Wrongful births – the sensitive and often distressing cases that enter the legal arena.
Wilkin Chapman senior solicitor and specialist in clinical negligence, Jonathan Baker, looks at the sensitive and often extremely distressing cases of wrongful births, in the wake of a high-profile legal case.
There are no true winners when it comes to often heart-breaking legal cases of wrongful births.
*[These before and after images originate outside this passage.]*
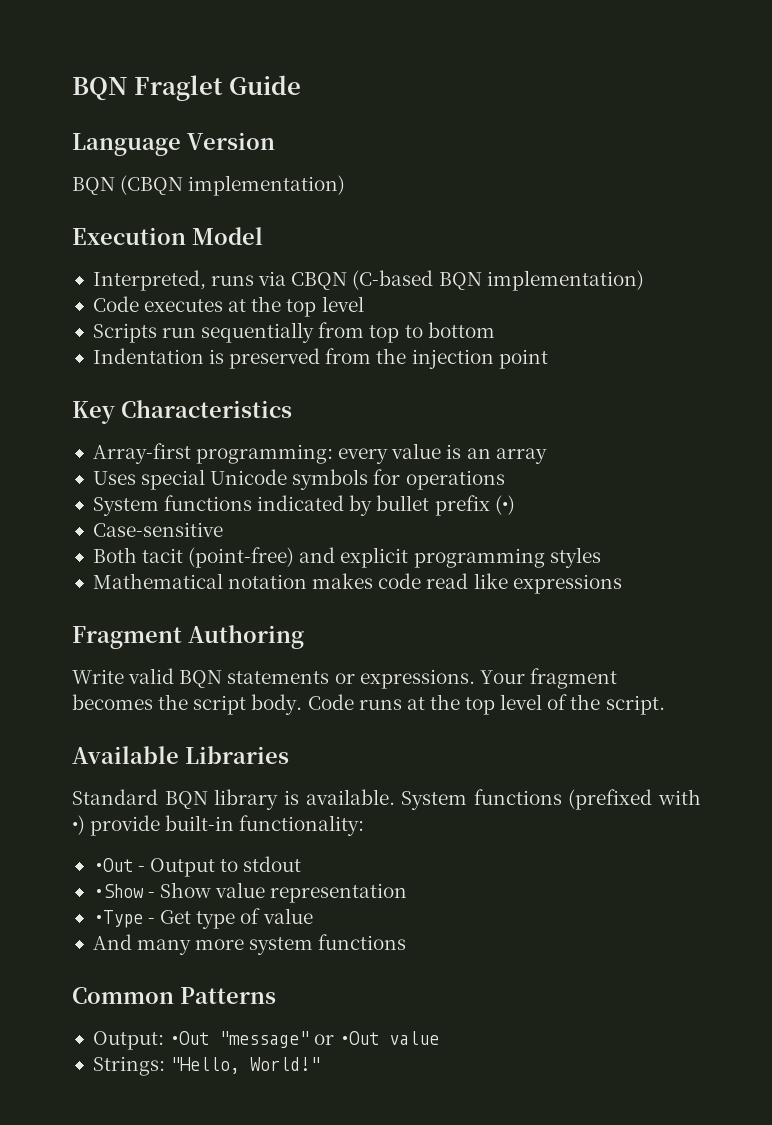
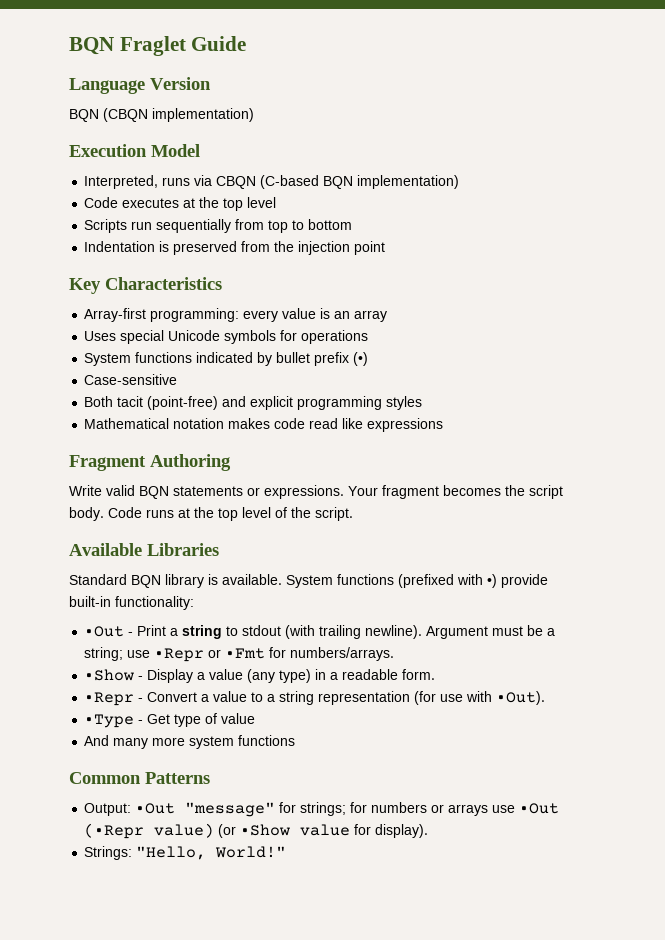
- •Out - Output to stdout
- •Show - Show value representation
+ •Out - Print a string to stdout (with trailing newline). Argument must be a string; use •Repr or •Fmt for numbers/arrays.
+ •Show - Display a value (any type) in a readable form.
+ •Repr - Convert a value to a string representation (for use with •Out).
- Output: •Out "message" or •Out value
+ Output: •Out "message" for strings; for numbers or arrays use •Out (•Repr value) (or •Show value for display).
In trying to reach a decision, courts will centre upon the tests that should have been offered to the family and whether they would have agreed to them; whether they would have revealed anything, and what, if anything, the family would have been done with that information; in the critical months and weeks before the children are born. It’s often very difficult, especially when emotions are running at their highest and you are looking back to a time, many months before.
We read this week of a case involving a mother who is suing the NHS for more than £200,000 after medics allegedly failed to perform tests that would have detected Down’s syndrome before her baby’s birth. The mother, states the report, is adamant she asked for the checks to be performed and while she is committed to her child, she told the High Court she would have terminated her pregnancy if she had prior knowledge.
This is far from an unusual case – figures from 2017 reveal how NHS Resolution paid £70million to parents in ‘wrongful birth’ cases in five years. That included £40million of damages in 16 cases where parents claimed that antenatal screening failed to warn them of the risk that their baby would be born with a disability – which equates to about £2.5million per family.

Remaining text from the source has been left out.